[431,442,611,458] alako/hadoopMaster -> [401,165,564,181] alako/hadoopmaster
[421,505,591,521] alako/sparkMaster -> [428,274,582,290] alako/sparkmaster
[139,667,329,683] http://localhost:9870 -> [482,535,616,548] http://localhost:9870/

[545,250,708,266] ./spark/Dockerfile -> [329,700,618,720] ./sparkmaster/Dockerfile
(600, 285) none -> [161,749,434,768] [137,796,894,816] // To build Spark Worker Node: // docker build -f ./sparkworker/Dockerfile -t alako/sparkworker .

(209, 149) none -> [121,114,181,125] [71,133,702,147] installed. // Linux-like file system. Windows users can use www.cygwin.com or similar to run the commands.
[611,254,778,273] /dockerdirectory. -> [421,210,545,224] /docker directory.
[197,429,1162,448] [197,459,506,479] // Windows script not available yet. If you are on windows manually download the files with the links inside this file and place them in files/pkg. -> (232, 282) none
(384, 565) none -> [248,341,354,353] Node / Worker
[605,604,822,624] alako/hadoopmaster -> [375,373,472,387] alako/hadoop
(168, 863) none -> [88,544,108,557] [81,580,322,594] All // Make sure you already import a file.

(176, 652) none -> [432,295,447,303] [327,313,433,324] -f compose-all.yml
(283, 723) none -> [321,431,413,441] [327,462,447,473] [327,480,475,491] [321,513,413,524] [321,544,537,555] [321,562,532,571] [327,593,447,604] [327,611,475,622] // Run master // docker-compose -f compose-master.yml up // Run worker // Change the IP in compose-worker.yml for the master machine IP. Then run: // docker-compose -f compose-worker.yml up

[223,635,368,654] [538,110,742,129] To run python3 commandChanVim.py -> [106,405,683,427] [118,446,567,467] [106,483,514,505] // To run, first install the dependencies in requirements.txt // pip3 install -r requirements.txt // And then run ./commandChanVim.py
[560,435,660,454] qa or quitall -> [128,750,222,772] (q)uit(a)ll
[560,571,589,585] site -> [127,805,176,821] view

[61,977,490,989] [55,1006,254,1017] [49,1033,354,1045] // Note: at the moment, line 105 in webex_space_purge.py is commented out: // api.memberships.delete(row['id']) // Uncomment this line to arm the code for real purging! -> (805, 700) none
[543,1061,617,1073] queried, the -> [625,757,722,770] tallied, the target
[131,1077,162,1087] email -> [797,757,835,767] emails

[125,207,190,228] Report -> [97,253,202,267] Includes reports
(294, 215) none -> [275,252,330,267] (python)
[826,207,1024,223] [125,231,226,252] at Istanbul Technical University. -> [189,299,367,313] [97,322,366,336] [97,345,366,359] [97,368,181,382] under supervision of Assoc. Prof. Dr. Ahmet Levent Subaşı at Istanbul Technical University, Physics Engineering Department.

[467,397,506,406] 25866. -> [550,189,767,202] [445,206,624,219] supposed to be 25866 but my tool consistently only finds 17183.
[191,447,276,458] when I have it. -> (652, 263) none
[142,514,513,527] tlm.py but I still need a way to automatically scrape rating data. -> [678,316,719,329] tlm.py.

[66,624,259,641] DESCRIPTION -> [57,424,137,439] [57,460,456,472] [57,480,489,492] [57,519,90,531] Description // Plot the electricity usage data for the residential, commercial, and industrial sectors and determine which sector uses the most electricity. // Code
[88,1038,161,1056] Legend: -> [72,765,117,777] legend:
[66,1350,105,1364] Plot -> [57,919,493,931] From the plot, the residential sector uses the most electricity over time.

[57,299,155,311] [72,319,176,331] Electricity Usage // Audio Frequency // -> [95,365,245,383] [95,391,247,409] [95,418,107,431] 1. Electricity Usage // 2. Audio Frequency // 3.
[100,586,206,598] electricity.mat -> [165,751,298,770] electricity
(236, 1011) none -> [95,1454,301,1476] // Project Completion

:::

What this task involves
In the listing above, locate the line containing "[560,435,660,454] qa or" and the line containing "(294, 215) none -> [275,252,330,267] (python)". Extract those two lines and every line between them, exactly as written, and only those.

Written reply
[560,435,660,454] qa or quitall -> [128,750,222,772] (q)uit(a)ll
[560,571,589,585] site -> [127,805,176,821] view

[61,977,490,989] [55,1006,254,1017] [49,1033,354,1045] // Note: at the moment, line 105 in webex_space_purge.py is commented out: // api.memberships.delete(row['id']) // Uncomment this line to arm the code for real purging! -> (805, 700) none
[543,1061,617,1073] queried, the -> [625,757,722,770] tallied, the target
[131,1077,162,1087] email -> [797,757,835,767] emails

[125,207,190,228] Report -> [97,253,202,267] Includes reports
(294, 215) none -> [275,252,330,267] (python)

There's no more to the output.